With only a single product to its name, Apple has already taken the number two spot in the global wearables market, according to market analysts IDC. The agency's quarterly wearable report claims that Apple shipped a total of 3.6 million units in the second quarter of 2015, putting it just behind market leader Fitbit, shipping 4.4 million devices. These figures are only estimates of course, but if they're close to the truth then it's a sizable achievement for Apple. Not only is the Apple Watch the company's debut product in the market, but it's also so much more expensive than the competition.
Total shipments are up 223 percent
Apple's entry into the wearable market also boosted the industry as a whole, says the IDC, with total shipment volume up 223.2 percent from the same quarter last year to 18.1 million units.

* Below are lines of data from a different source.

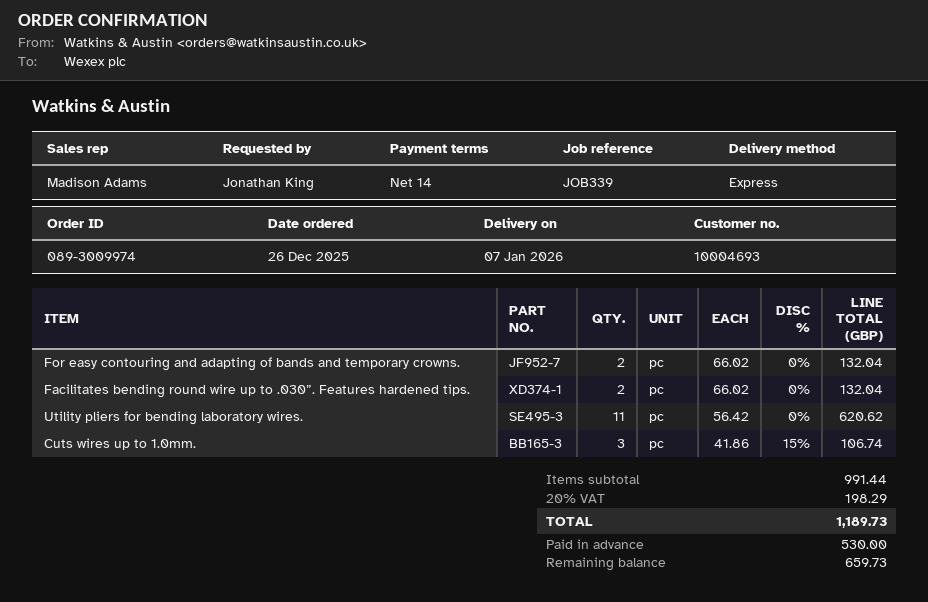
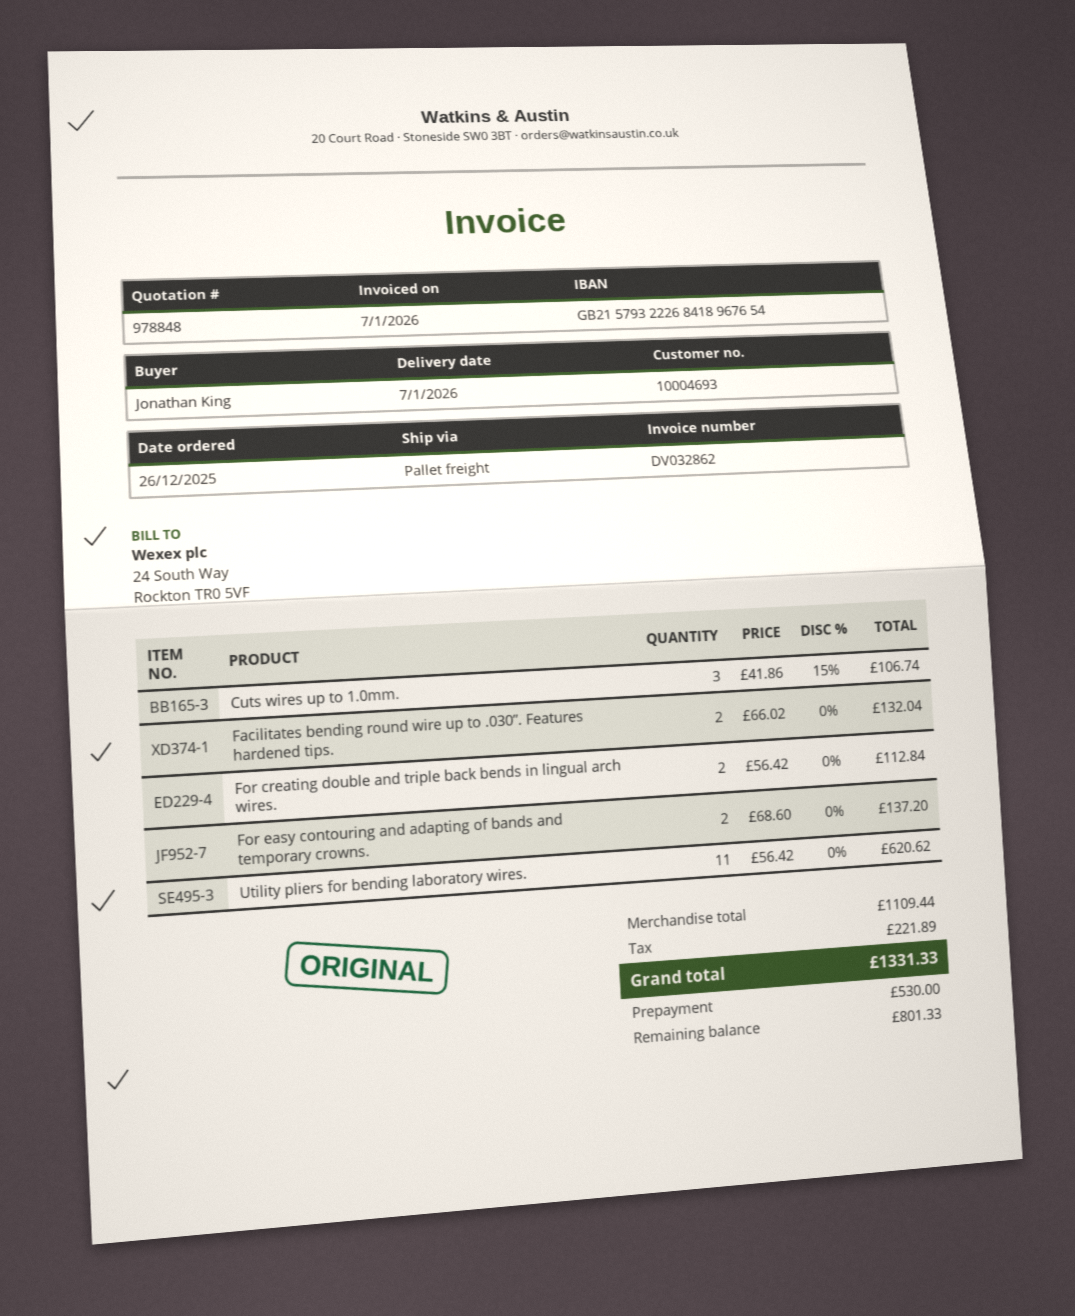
shipping method: express -> pallet freight
For easy contouring and adapting of bands and temporary crowns.: 2 x 66.02 = 132.04 -> 2 x 68.60 = 137.20
For creating double and triple back bends in lingual arch wires.: none -> 2 x 56.42 = 112.84
subtotal: 991.44 -> 1109.44
tax: 198.29 -> 221.89
total: 1189.73 -> 1331.33
balance: 659.73 -> 801.33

IDC's wearables research manager Ramon Llamas said that Apple's participation in the market not only draws attention to the product category as a whole, but also forces competitors to "re-evaluate their products and experiences." Given the glut of new wearables we're expecting to see at IFA in Berlin next month, this analysis certainly rings true.
The iPhone maker had the greatest impact in the "smart wearables" category (wearables capable of running third-party applications). The IDC says that roughly two out of three smart wearables shipped in the last quarter were Apple Watches. "Apple has clearly garnered an impressive lead in this space and its dominance is expected to continue," said IDC analyst Jitesh Ubrani.
Alongside Apple and Fitbit, the other big players in the market are Xiaomi (which launched its aggressively priced $13 fitness tracker last July), Garmin (which has focused on sophisticated fitness-trackers), and Samsung (which is set to unveil its redesigned Gear S2 soon). IDC's analysts, though, say that the industry's focus is mainly on Apple to see where the company will go next. "Everyone will be watching to see what other wearable devices it decides to launch, such as smart glasses or hearables," said Llamas. We wouldn't hold our breath for anything new anytime soon.